## [Supplied material]
-=-=-

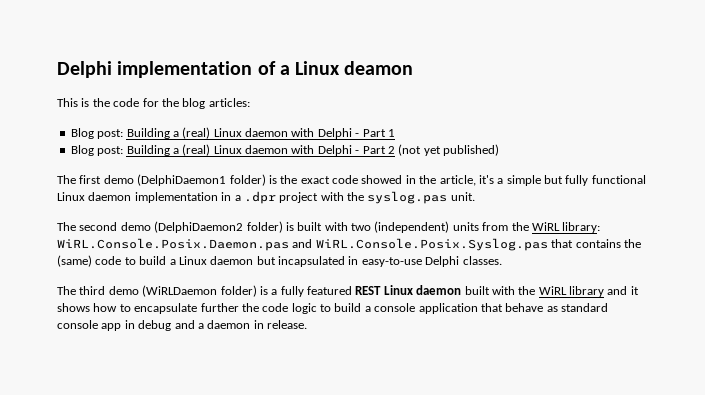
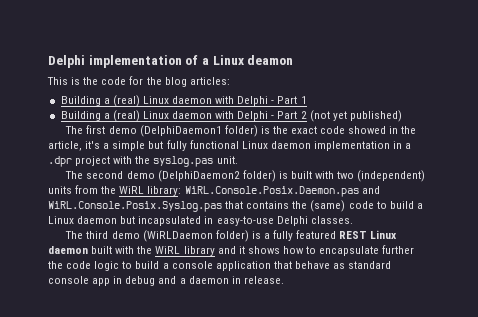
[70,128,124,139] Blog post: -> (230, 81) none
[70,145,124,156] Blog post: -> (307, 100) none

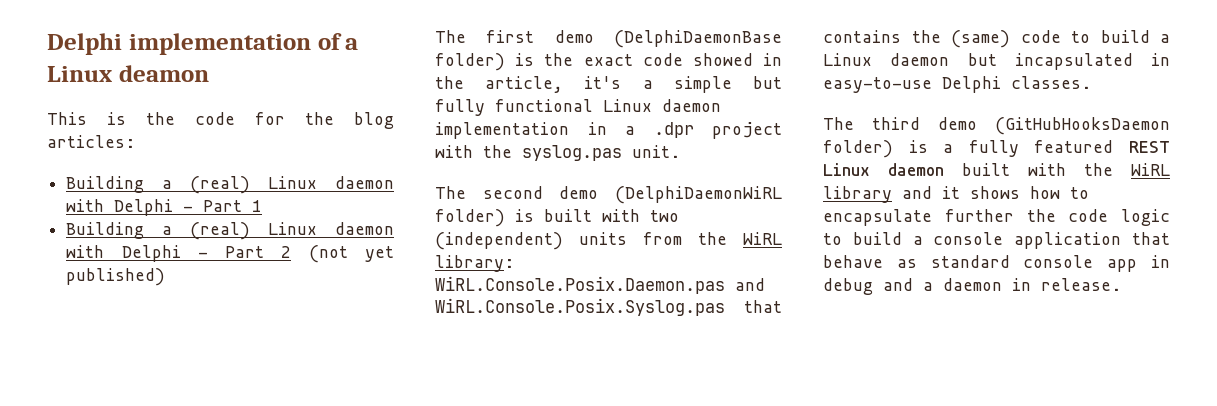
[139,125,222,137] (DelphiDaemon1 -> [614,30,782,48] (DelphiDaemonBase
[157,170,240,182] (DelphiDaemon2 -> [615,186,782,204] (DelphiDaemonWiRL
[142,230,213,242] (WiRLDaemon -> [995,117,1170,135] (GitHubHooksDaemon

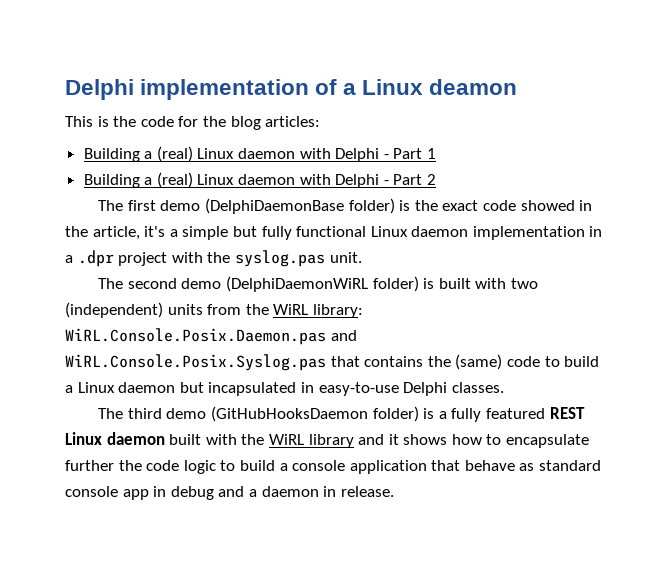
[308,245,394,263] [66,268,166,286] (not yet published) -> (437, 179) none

-=-=-

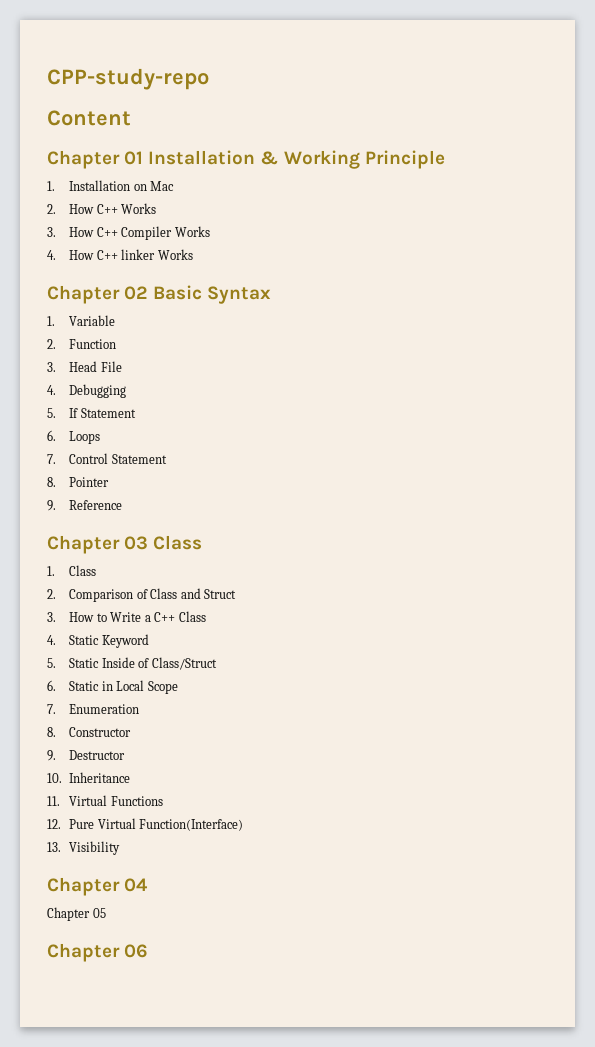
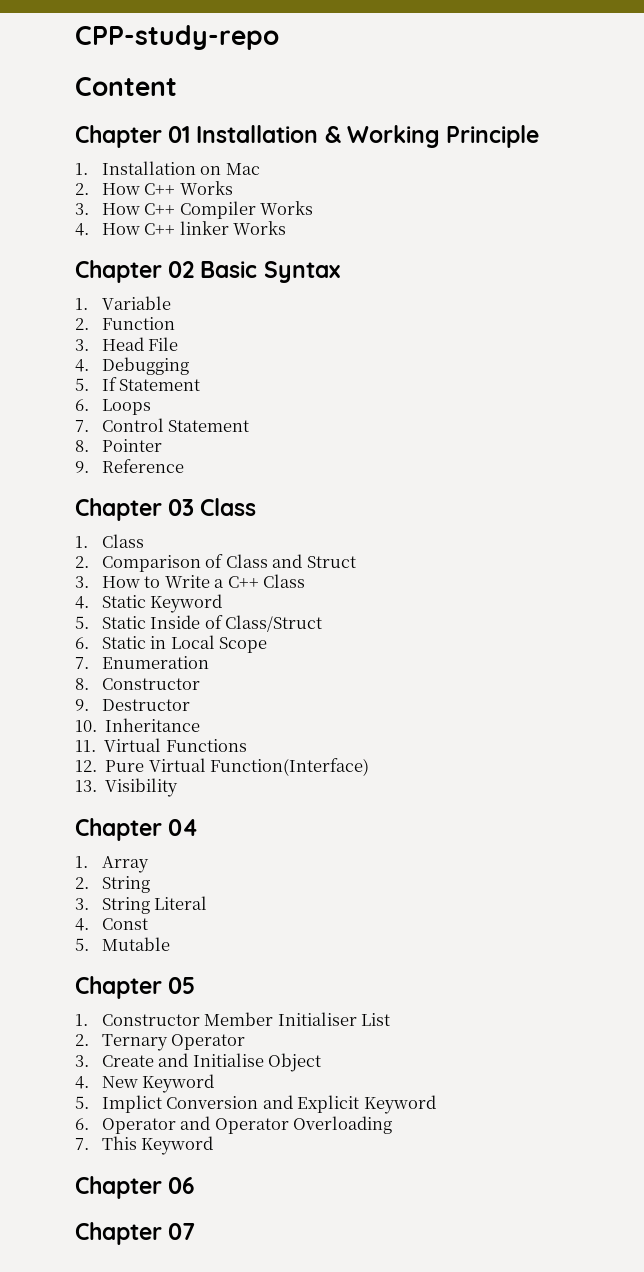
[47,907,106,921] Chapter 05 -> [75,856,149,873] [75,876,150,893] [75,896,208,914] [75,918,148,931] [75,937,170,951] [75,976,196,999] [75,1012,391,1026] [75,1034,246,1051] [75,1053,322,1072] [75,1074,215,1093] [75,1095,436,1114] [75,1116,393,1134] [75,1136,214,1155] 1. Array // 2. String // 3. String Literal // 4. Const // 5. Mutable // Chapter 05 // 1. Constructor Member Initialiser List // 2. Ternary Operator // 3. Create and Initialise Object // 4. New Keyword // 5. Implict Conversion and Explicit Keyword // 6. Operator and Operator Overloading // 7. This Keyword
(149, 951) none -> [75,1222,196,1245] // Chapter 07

-=-=-

## [Description of the task]
Everything between and including the line above containing "[70,128,124,139] Blog post: -> (230, 81) none" and the line containing "[308,245,394,263] [66,268,166,286] (not" should be reproduced exactly, with pictures excluded.

## [Written solution]
[70,128,124,139] Blog post: -> (230, 81) none
[70,145,124,156] Blog post: -> (307, 100) none

[139,125,222,137] (DelphiDaemon1 -> [614,30,782,48] (DelphiDaemonBase
[157,170,240,182] (DelphiDaemon2 -> [615,186,782,204] (DelphiDaemonWiRL
[142,230,213,242] (WiRLDaemon -> [995,117,1170,135] (GitHubHooksDaemon

[308,245,394,263] [66,268,166,286] (not yet published) -> (437, 179) none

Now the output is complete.